▶ [WORK REQUIRED] Comb the records below for the string "sensor" and copy each line where it turns up.
:: DATA EXTRACT
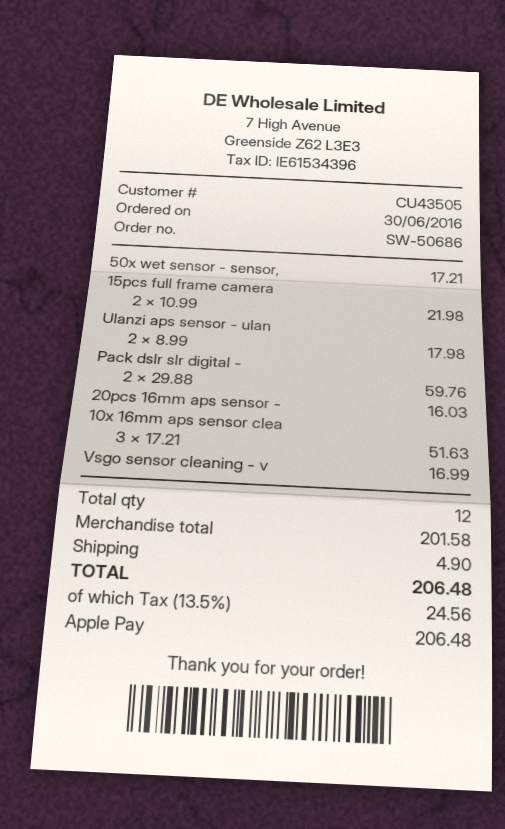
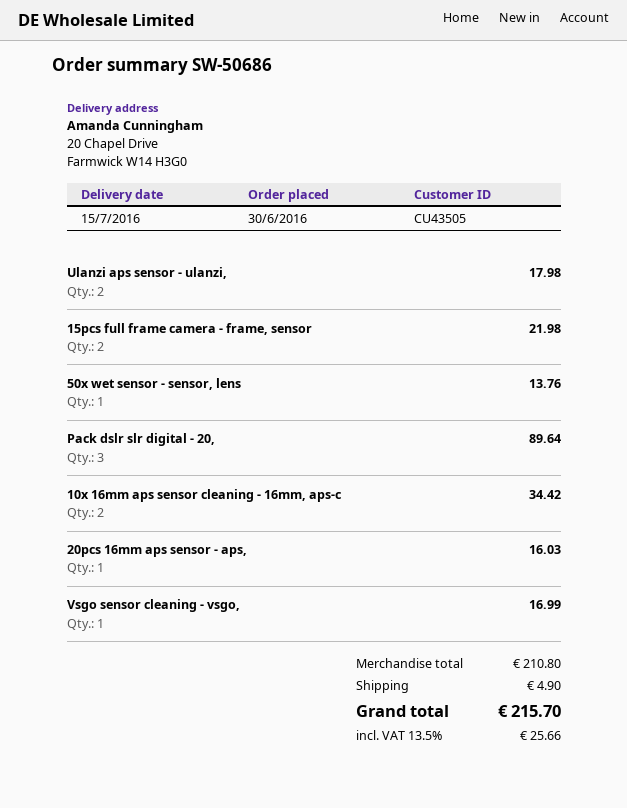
50x wet sensor - sensor,: 1 for 17.21 -> 1 for 13.76
Pack dslr slr digital -: 2 for 59.76 -> 3 for 89.64
10x 16mm aps sensor clea: 3 for 51.63 -> 2 for 34.42
subtotal: 201.58 -> 210.80
tax: 13.5% = 24.56 -> 13.5% = 25.66
total: 206.48 -> 215.70

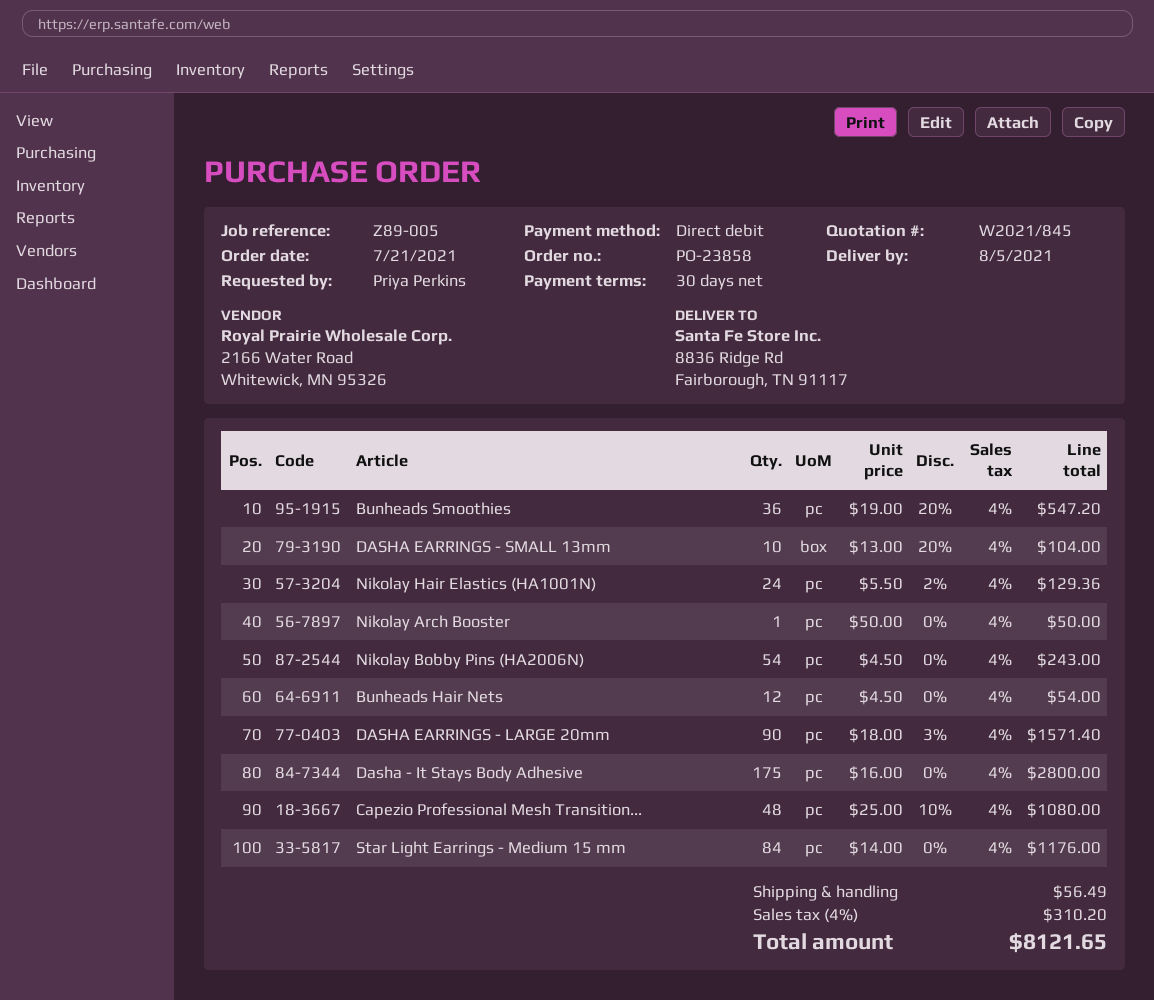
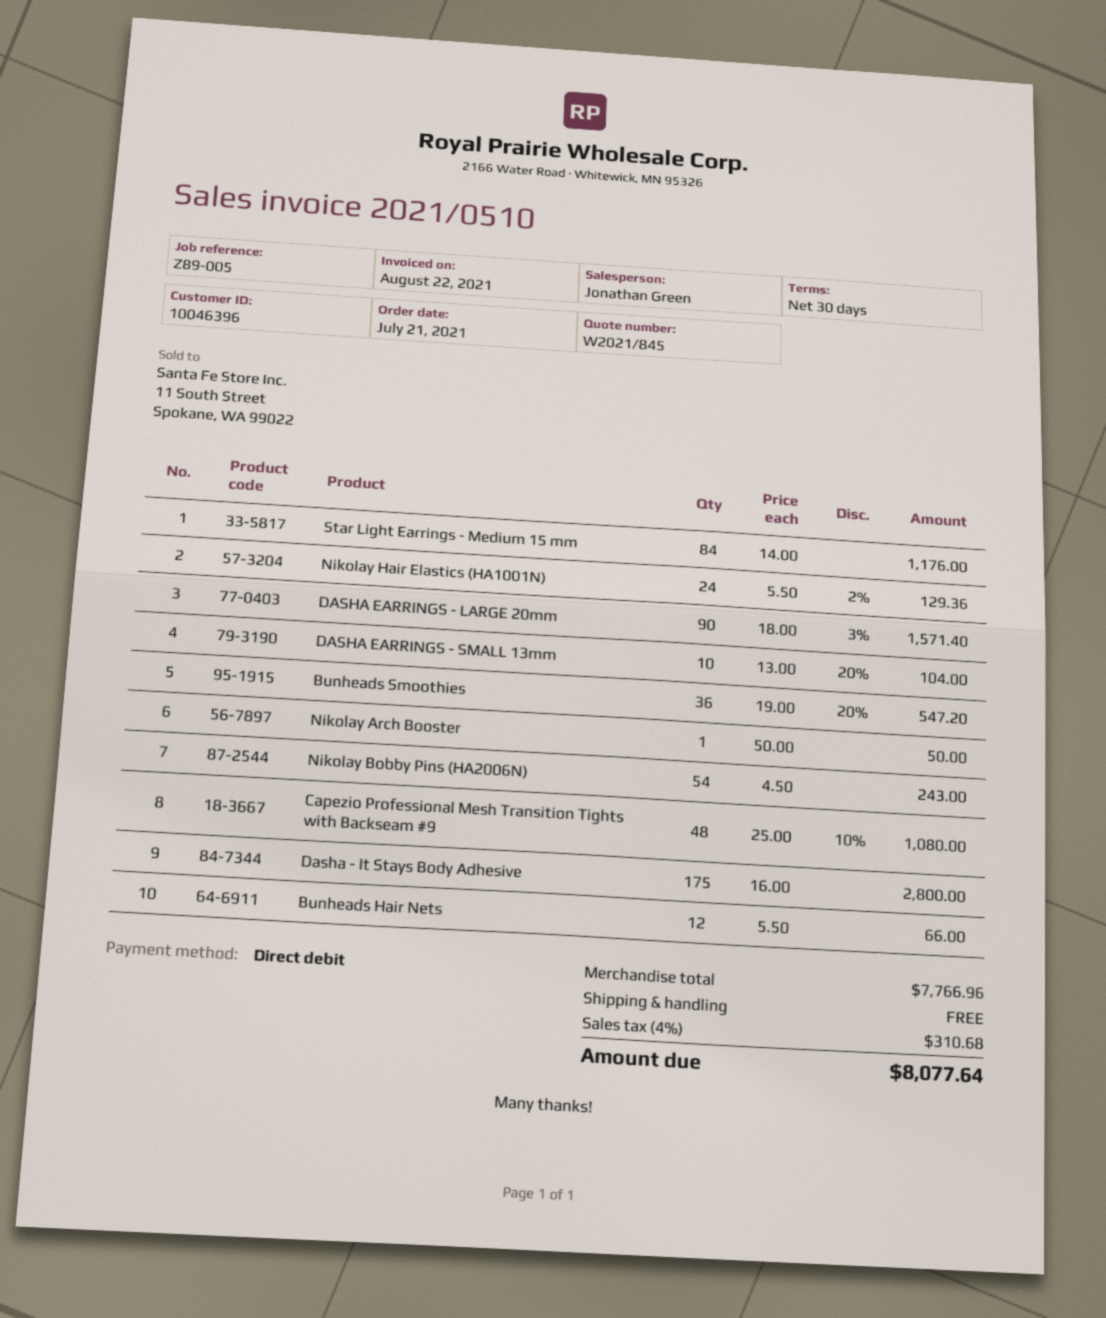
Bunheads Hair Nets: 12 x 4.50 = 54.00 -> 12 x 5.50 = 66.00
shipping: 56.49 -> 0.00
tax: 4% = 310.20 -> 4% = 310.68
total: 8121.65 -> 8077.64

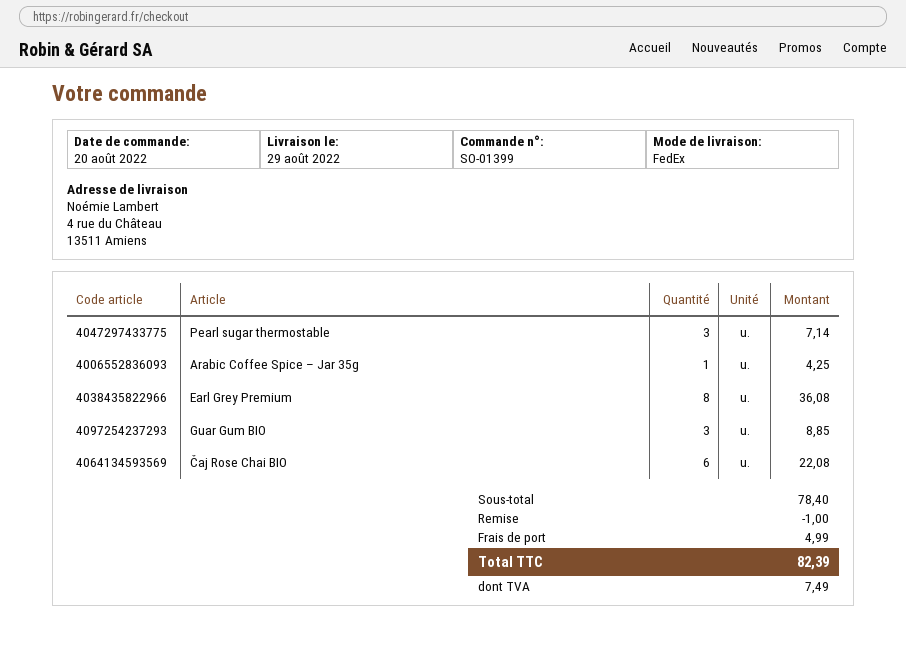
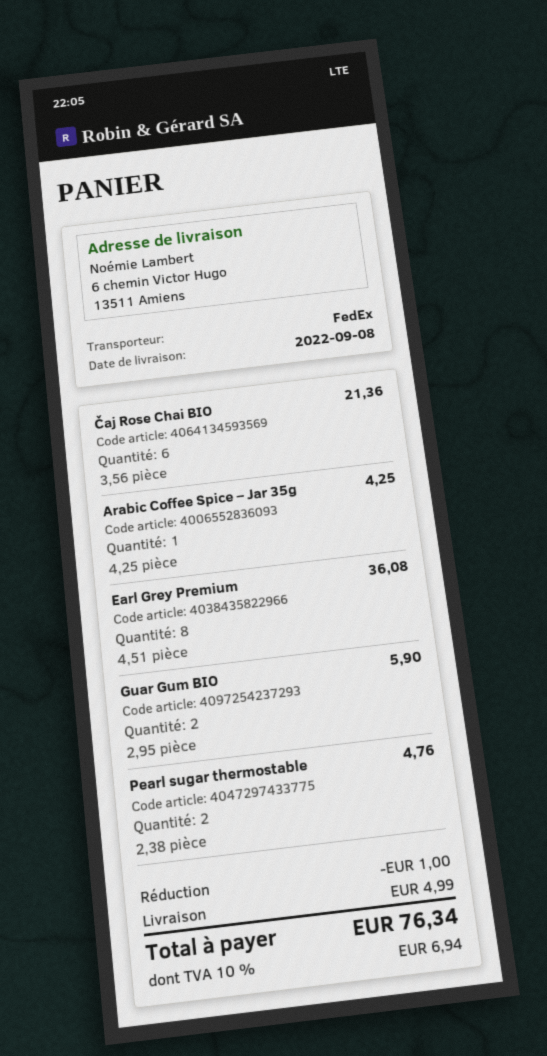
delivery date: 2022-08-29 -> 2022-09-08
ship to: 4 rue du Château, 13511 Amiens -> 6 chemin Victor Hugo, 13511 Amiens
Pearl sugar thermostable: 3 for 7.14 -> 2 for 4.76
Guar Gum BIO: 3 for 8.85 -> 2 for 5.90
Čaj Rose Chai BIO: 6 for 22.08 -> 6 for 21.36
tax: 7.49 -> 6.94
total: 82.39 -> 76.34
::::
▶ [RESPONSE TO THE TASK]
50x wet sensor - sensor,: 1 for 17.21 -> 1 for 13.76
10x 16mm aps sensor clea: 3 for 51.63 -> 2 for 34.42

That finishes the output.